▸ **SOURCE RECORDS**
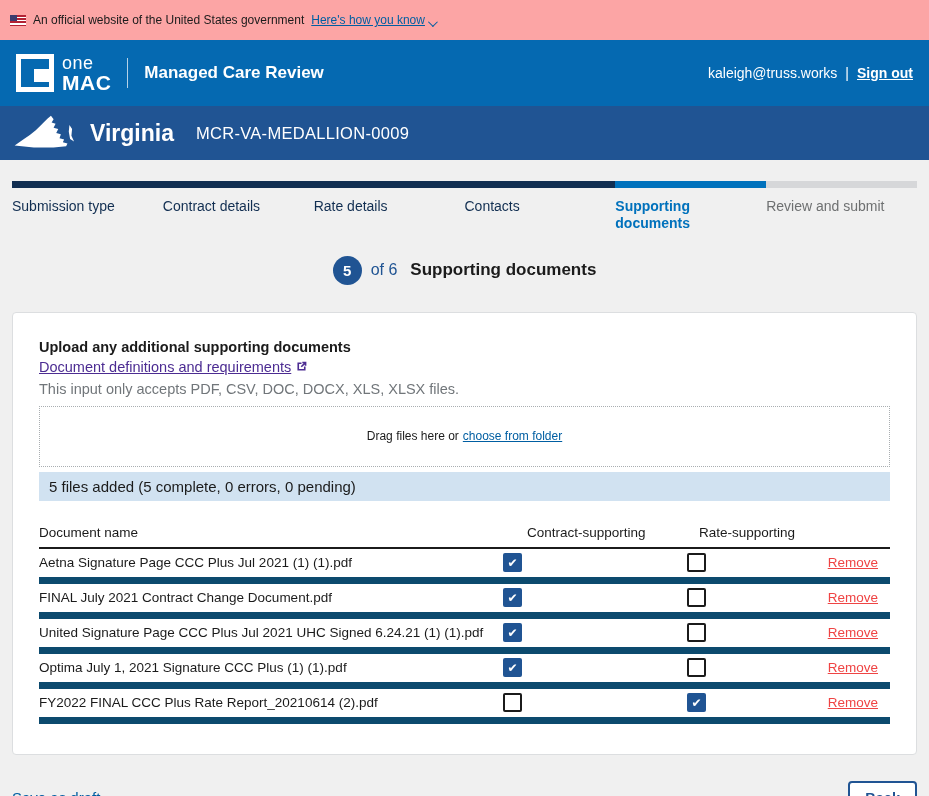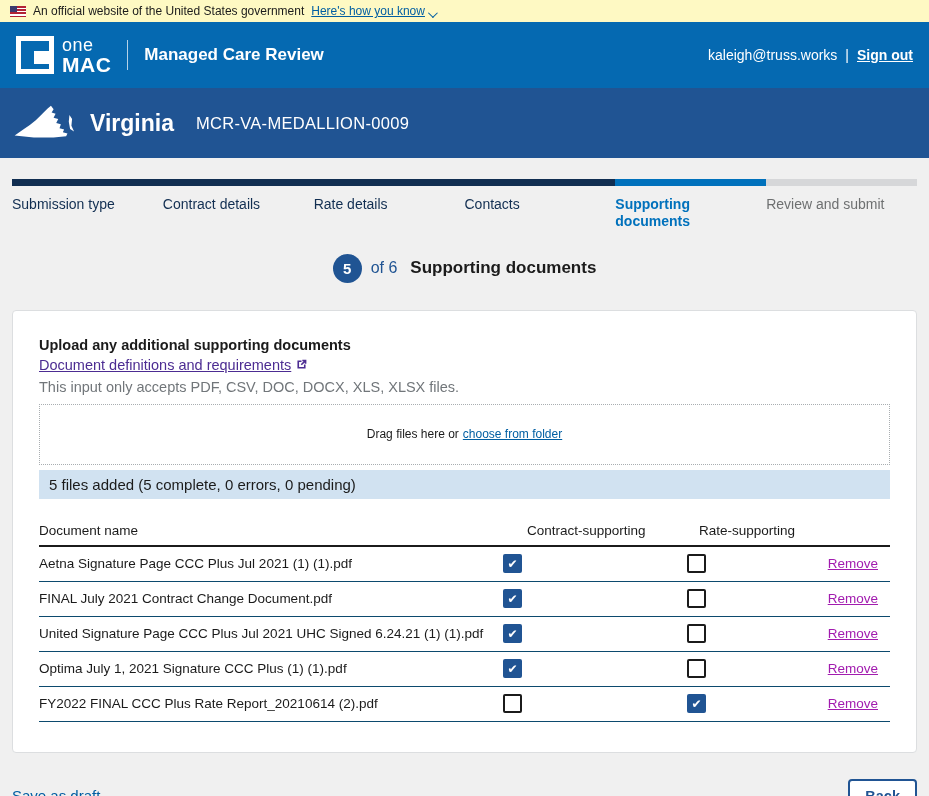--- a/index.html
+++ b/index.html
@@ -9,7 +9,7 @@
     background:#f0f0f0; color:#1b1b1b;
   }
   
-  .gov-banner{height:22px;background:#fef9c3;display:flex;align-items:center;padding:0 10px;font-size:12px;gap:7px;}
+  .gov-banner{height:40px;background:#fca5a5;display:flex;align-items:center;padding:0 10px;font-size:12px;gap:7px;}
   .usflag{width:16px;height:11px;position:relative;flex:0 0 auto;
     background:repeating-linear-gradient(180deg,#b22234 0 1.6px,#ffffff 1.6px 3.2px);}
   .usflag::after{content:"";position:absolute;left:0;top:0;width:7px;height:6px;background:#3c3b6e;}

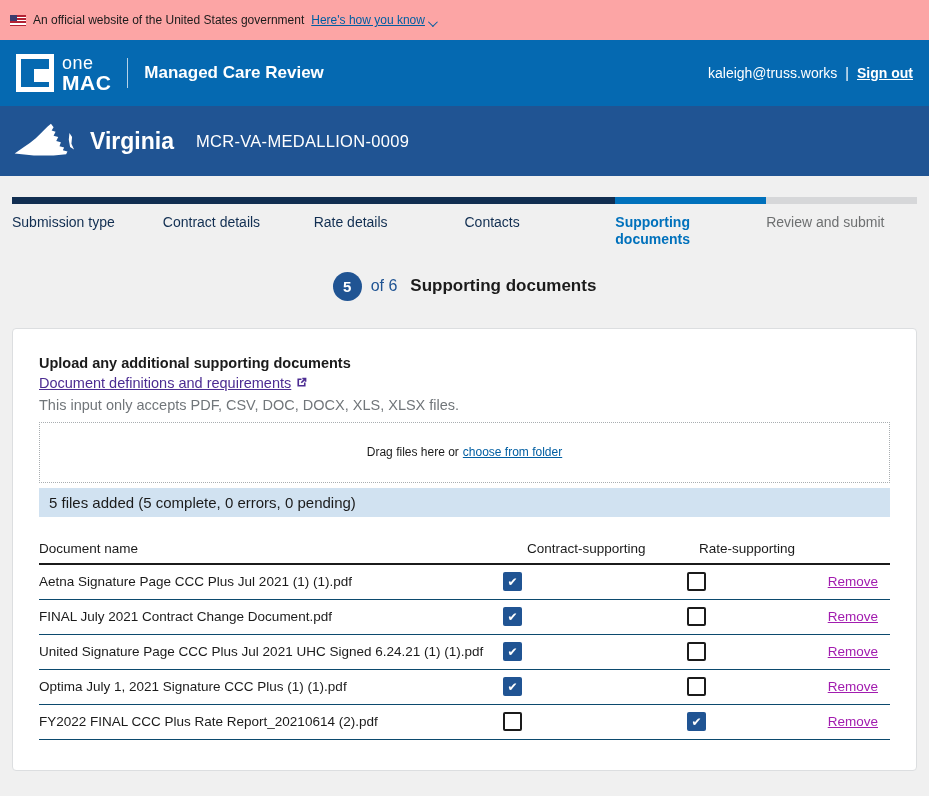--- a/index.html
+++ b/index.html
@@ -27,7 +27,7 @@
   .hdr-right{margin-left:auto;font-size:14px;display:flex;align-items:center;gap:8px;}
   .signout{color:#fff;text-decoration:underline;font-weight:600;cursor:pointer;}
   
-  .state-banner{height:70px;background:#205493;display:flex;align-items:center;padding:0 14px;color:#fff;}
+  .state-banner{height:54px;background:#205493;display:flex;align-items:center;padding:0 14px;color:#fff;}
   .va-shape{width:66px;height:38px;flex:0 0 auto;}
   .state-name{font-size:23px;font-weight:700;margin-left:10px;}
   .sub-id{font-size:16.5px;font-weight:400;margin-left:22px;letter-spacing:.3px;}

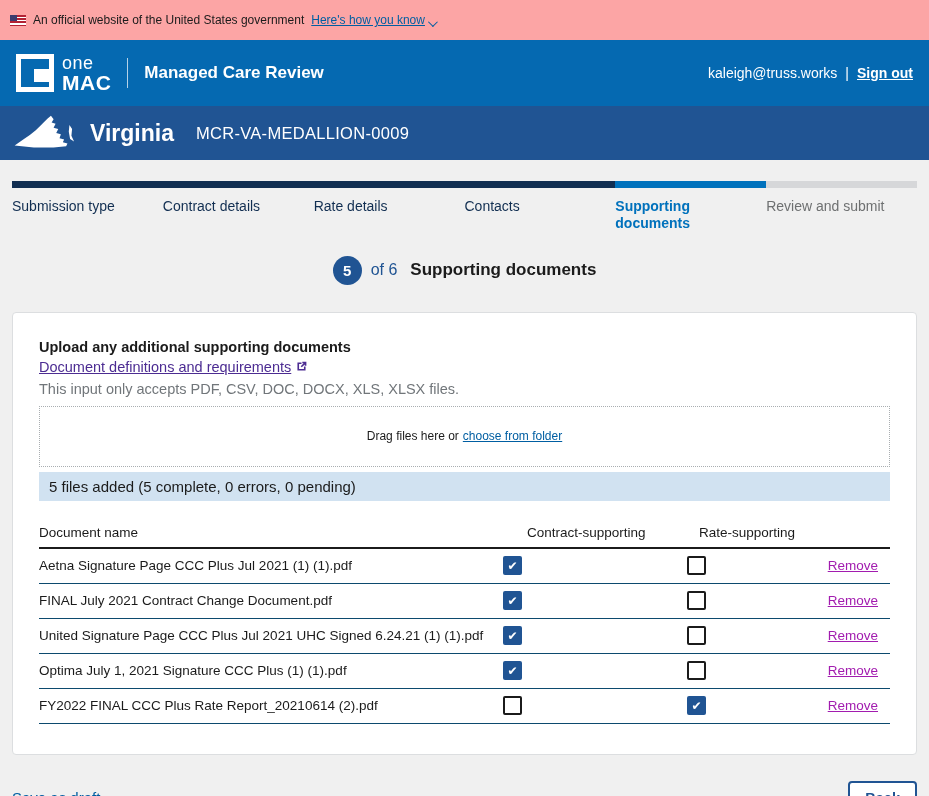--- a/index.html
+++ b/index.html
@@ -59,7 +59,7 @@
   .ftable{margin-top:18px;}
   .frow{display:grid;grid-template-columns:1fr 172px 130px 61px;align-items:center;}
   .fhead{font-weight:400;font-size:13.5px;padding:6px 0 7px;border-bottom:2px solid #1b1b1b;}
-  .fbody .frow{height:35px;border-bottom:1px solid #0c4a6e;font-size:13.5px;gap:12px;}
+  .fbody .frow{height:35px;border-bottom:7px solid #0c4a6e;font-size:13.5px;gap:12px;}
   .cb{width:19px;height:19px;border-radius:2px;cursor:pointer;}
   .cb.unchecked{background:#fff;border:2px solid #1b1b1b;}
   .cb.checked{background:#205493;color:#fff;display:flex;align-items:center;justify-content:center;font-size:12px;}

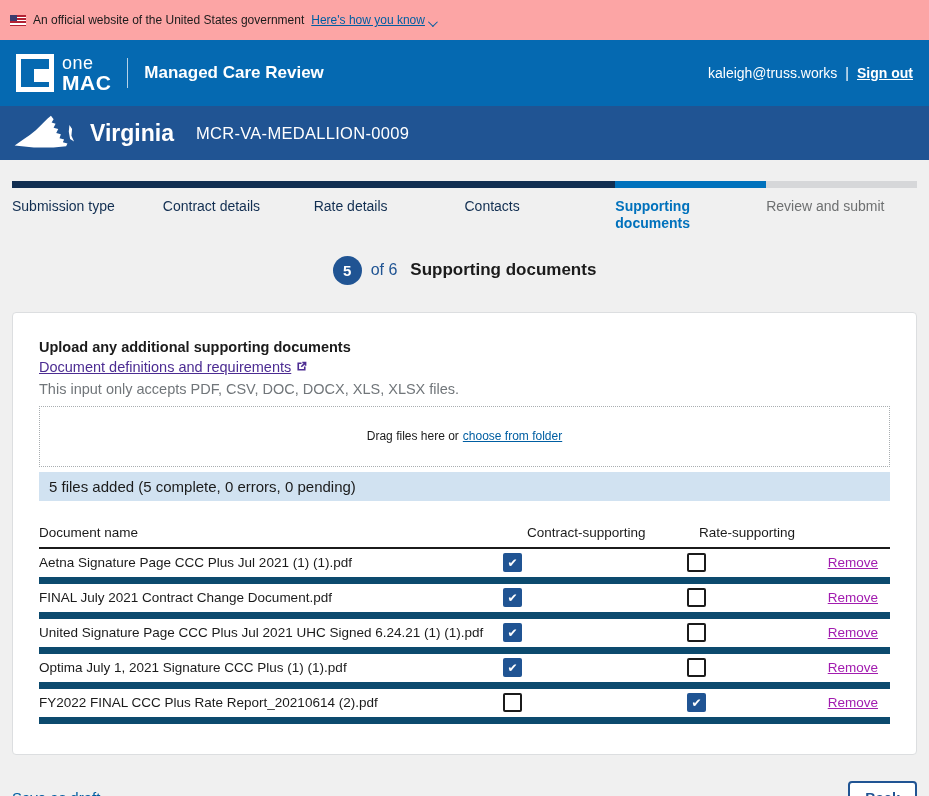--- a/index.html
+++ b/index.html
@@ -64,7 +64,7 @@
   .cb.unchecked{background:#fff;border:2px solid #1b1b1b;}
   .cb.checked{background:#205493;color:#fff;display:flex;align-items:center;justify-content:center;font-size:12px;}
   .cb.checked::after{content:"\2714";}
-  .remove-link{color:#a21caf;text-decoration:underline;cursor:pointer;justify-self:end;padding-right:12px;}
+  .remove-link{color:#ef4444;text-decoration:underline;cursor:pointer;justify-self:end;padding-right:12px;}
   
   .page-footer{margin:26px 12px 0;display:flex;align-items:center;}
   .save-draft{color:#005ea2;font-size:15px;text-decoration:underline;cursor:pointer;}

...

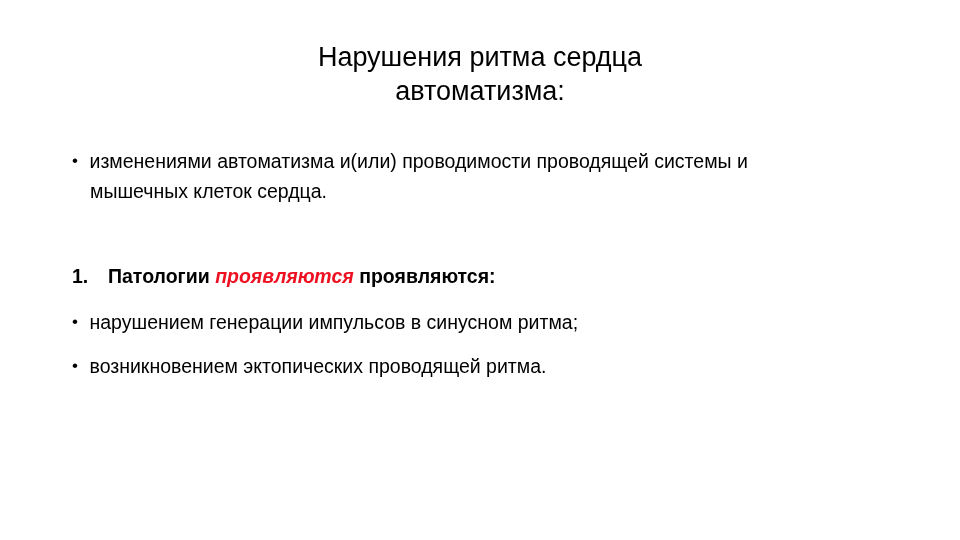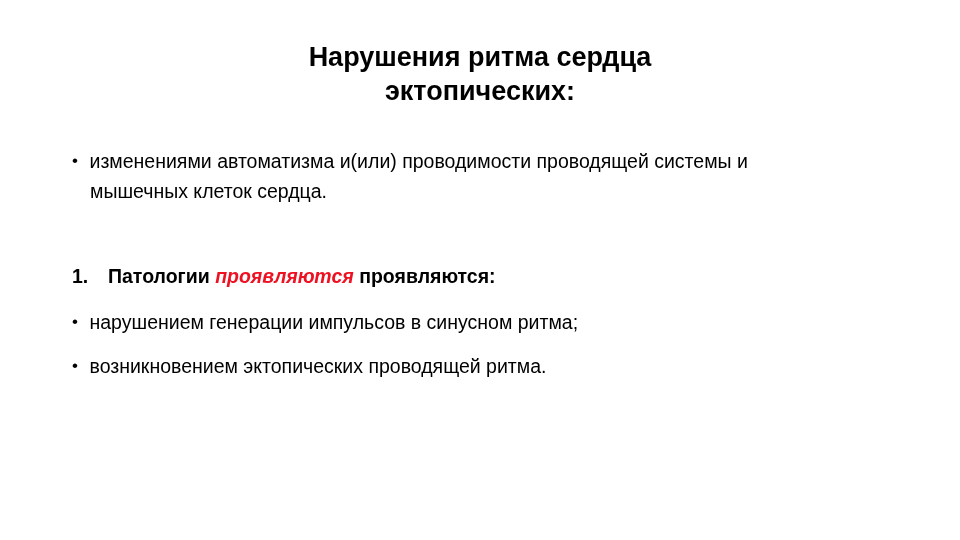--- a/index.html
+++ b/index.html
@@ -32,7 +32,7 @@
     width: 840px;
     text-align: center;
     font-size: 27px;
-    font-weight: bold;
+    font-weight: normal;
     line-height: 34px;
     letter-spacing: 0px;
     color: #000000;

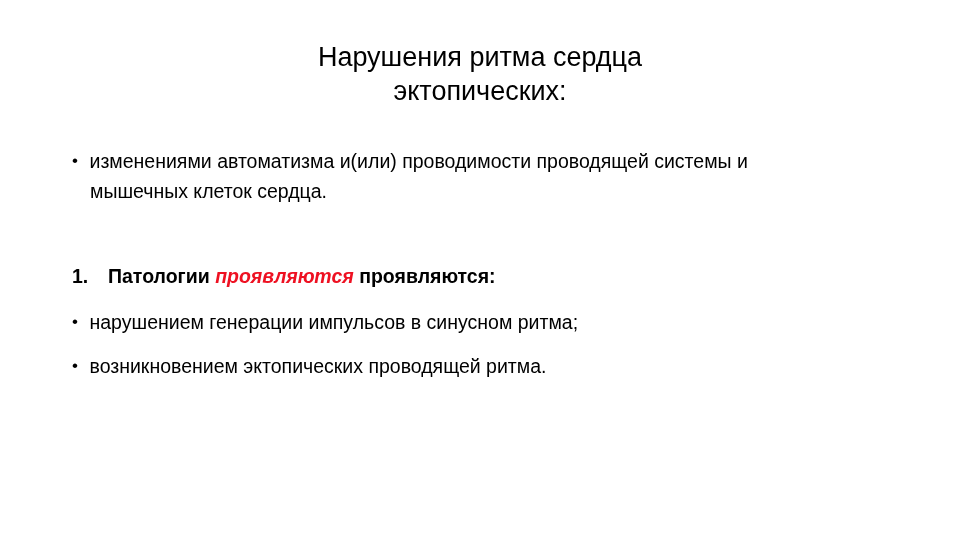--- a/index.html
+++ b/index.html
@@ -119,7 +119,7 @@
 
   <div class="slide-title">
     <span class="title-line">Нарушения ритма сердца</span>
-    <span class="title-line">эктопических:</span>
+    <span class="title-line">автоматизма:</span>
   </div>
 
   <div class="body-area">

▸ **ACTIVITY**
What lines of the material above include "weight"? Copy each one.

▸ **ANSWER BELOW**
   .signout{color:#fff;text-decoration:underline;font-weight:600;cursor:pointer;}
   .state-name{font-size:23px;font-weight:700;margin-left:10px;}
   .sub-id{font-size:16.5px;font-weight:400;margin-left:22px;letter-spacing:.3px;}
   .fhead{font-weight:400;font-size:13.5px;padding:6px 0 7px;border-bottom:2px solid #1b1b1b;}
-    font-weight: bold;
+    font-weight: normal;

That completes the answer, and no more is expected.